Minister of Environmental Affairs and Tourism
- In office 29 April 2004 – 10 May 2009
- President: Thabo Mbeki; Kgalema Motlanthe;
- Preceded by: Valli Moosa
- Succeeded by: Portfolio split

Leader of the Opposition
- In office 1997–1999
- Preceded by: Frederik Willem de Klerk
- Succeeded by: Tony Leon

4th Premier of the Western Cape
- In office 21 June 2002 – 28 April 2004
- Preceded by: Peter Marais
- Succeeded by: Ebrahim Rasool

Personal details
- Born: Marthinus Christoffel Johannes van Schalkwyk 10 November 1959 (age 66) Pietersburg, South Africa
- Party: African National Congress
- Other political affiliations: National Party (1980s–1997); New National Party (1997–2005);
- Spouse: Suzette Minama Labuschagne
- Children: 2
- Alma mater: Rand Afrikaans University (MA, BProc)
- Occupation: Politician; ambassador;

Military service
- Allegiance: South Africa
- Branch/service: South African Defence Force
- Years of service: 1978–1979

= Marthinus van Schalkwyk =

South African politician (born 1959)

Marthinus Christoffel Johannes van Schalkwyk (born 10 November 1959) is a South African politician, academic, and lawyer, who serves as High Commissioner to Australia. He previously served as MP and Minister of Tourism in the Cabinet of South Africa. Formerly Premier of the Western Cape and Leader of the Opposition in the Parliament of South Africa, he was the leader of the New National Party from its inception on 8 September 1997 until its dissolution on 9 April 2005. He was appointed Minister of Environmental Affairs and Tourism in the Thabo Mbeki administration after merging his party with the ruling African National Congress (ANC), despite the poor performance of the former in the 2004 General Election.

==Early life and career==
Van Schalkwyk matriculated from Pietersburg High School in 1977. He was a national serviceman in the South African Defence Force (SADF) from 1978 to 1979 and later attended the Rand Afrikaans University, where he earned a Masters of Arts in political science and a B Proc. (a junior legal degree). As a prominent student leader of whites in the 1980s, he was a founding member and chairman of Jeugkrag (Afrikaans for Youth Power), an organisation purportedly opposed to the Afrikaner establishment, but which was secretly funded by military intelligence. Later, he lectured Political Science at Rand Afrikaans University (RAU) and Stellenbosch University.

==Political career==
His political career began during the late apartheid years at the Rand Afrikaans University as chairman of the Student Representative Council (SRC), the Afrikaanse Studentebond (ASB), and later of the Ruiterwag, the youth wing of the Broederbond.
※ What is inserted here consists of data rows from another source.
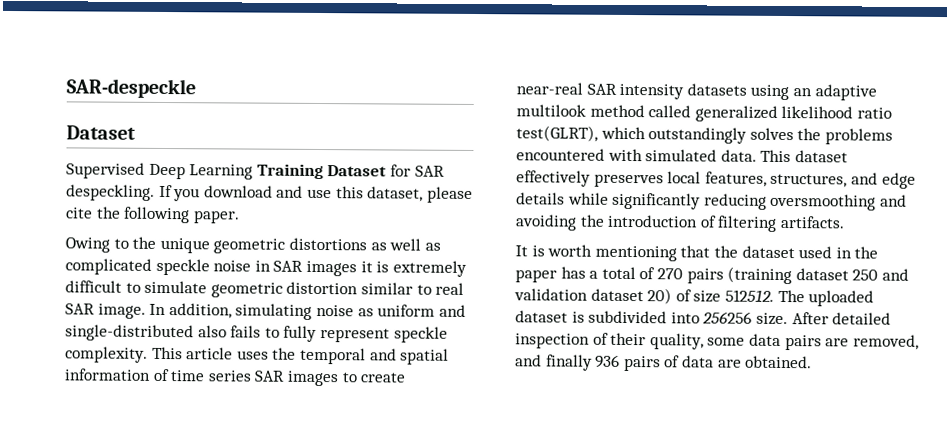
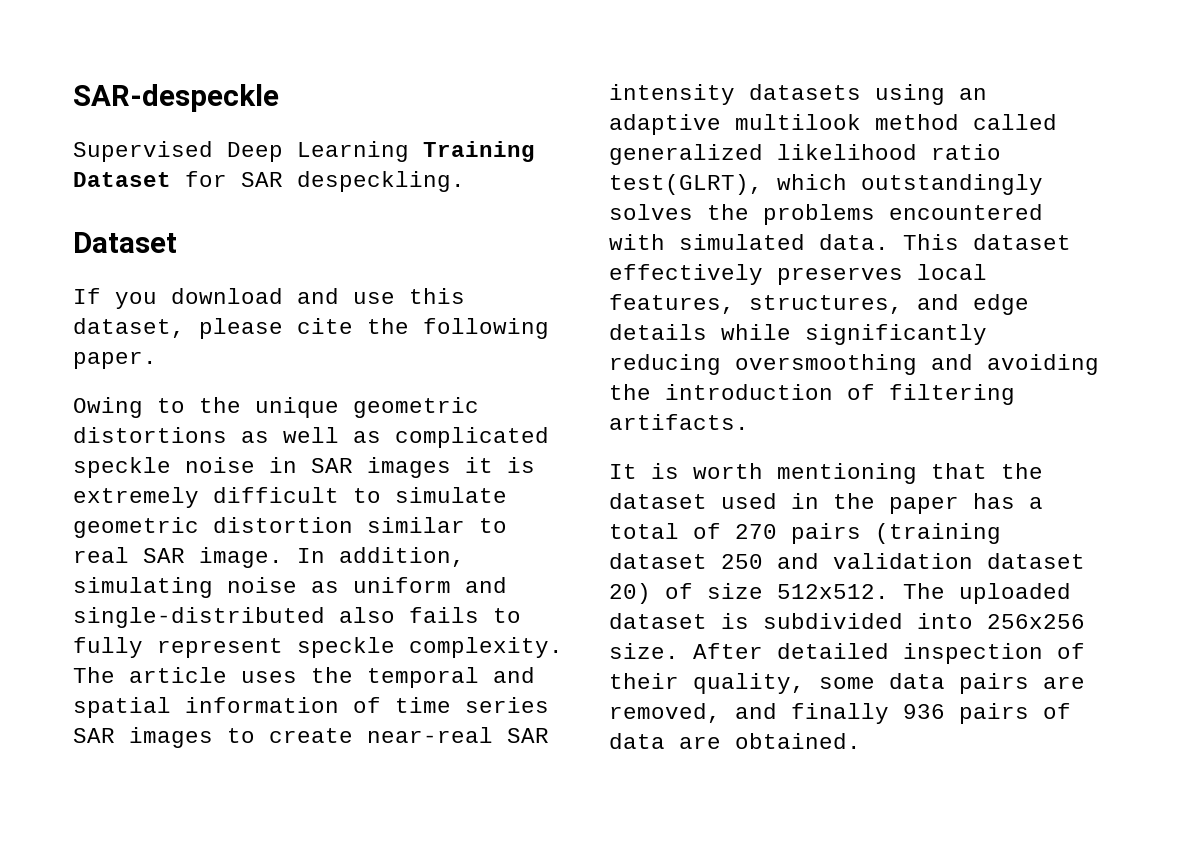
  SAR-despeckle
- Dataset
- Supervised Deep Learning Training Dataset for SAR despeckling. If you download and use this dataset, please cite the following paper.
+ Supervised Deep Learning Training Dataset for SAR despeckling.
+ Dataset
+ If you download and use this dataset, please cite the following paper.
- This article uses the temporal and spatial information of time series SAR images to create near-real SAR intensity datasets using an adaptive multilook method called generalized likelihood ratio test(GLRT), which outstandingly solves the problems encountered with simulated data.
+ The article uses the temporal and spatial information of time series SAR images to create near-real SAR intensity datasets using an adaptive multilook method called generalized likelihood ratio test(GLRT), which outstandingly solves the problems encountered with simulated data.
- It is worth mentioning that the dataset used in the paper has a total of 270 pairs (training dataset 250 and validation dataset 20) of size 512512.
+ It is worth mentioning that the dataset used in the paper has a total of 270 pairs (training dataset 250 and validation dataset 20) of size 512x512.
- The uploaded dataset is subdivided into 256256 size.
+ The uploaded dataset is subdivided into 256x256 size.

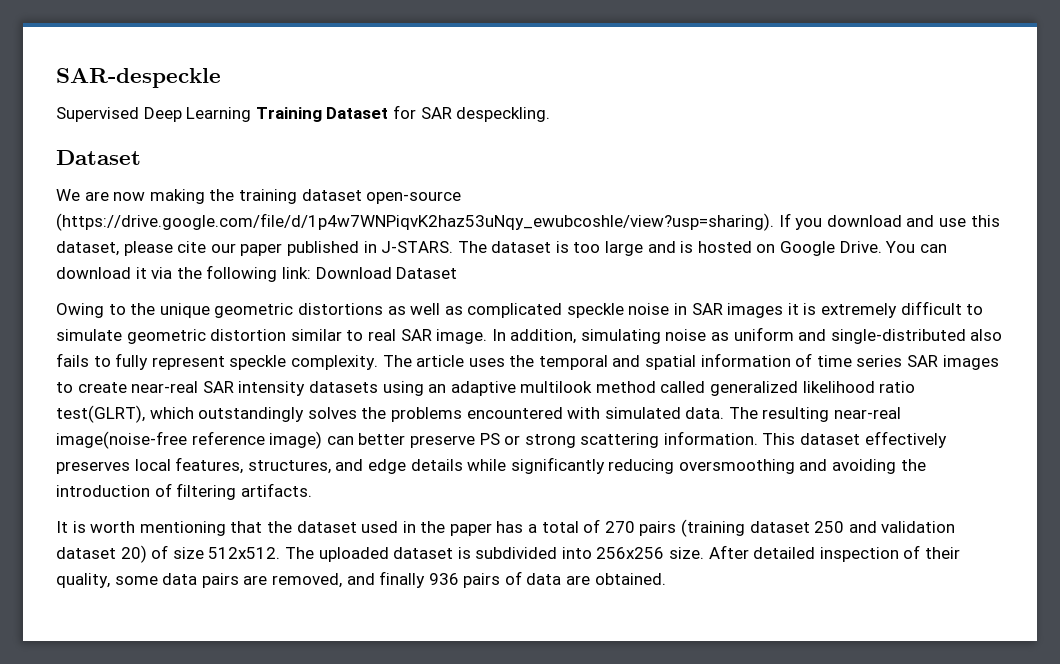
- If you download and use this dataset, please cite the following paper.
+ We are now making the training dataset open-source (https://drive.google.com/file/d/1p4w7WNPiqvK2haz53uNqy_ewubcoshle/view?usp=sharing). If you download and use this dataset, please cite our paper published in J-STARS. The dataset is too large and is hosted on Google Drive. You can download it via the following link: Download Dataset
+ The resulting near-real image(noise-free reference image) can better preserve PS or strong scattering information.

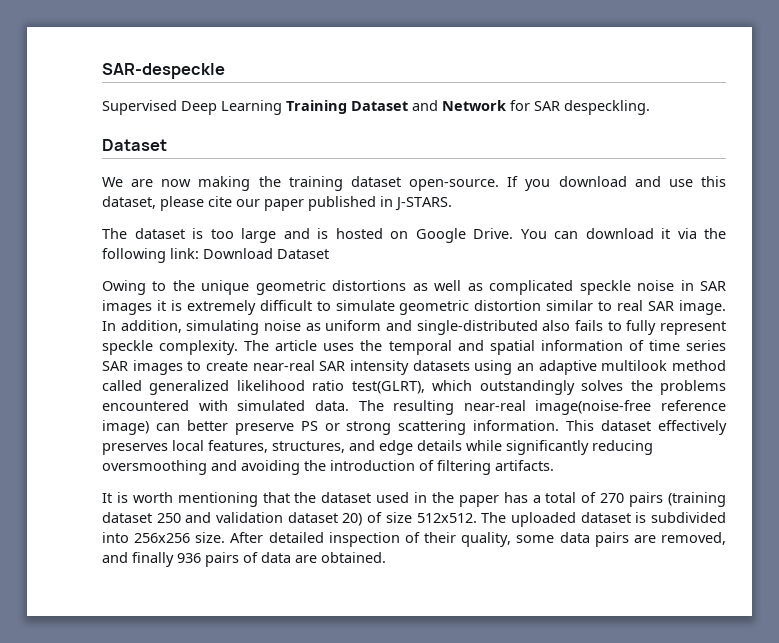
- Supervised Deep Learning Training Dataset for SAR despeckling.
+ Supervised Deep Learning Training Dataset and Network for SAR despeckling.
- We are now making the training dataset open-source (https://drive.google.com/file/d/1p4w7WNPiqvK2haz53uNqy_ewubcoshle/view?usp=sharing). If you download and use this dataset, please cite our paper published in J-STARS. The dataset is too large and is hosted on Google Drive.
+ We are now making the training dataset open-source. If you download and use this dataset, please cite our paper published in J-STARS.
+ The dataset is too large and is hosted on Google Drive.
Van Schalkwyk succeeded Frederik Willem de Klerk as leader of the National Party in 1996, and reorganised it on 8 September 1997 as the New National Party in a bid to distance the party from its apartheid past. He remained the NNP's leader until its dissolution on 9 April 2005. He also served as Premier of the Western Cape and Leader of the Opposition in the Parliament of South Africa.

Informally, he was referred to by detractors as kortbroek (lit. "shorts"), a name he earned because of his boyish appearance and lack of political experience when compared to his predecessor, Frederik Willem de Klerk. He was one of the few National Party politicians who remained active in politics after the party's decline.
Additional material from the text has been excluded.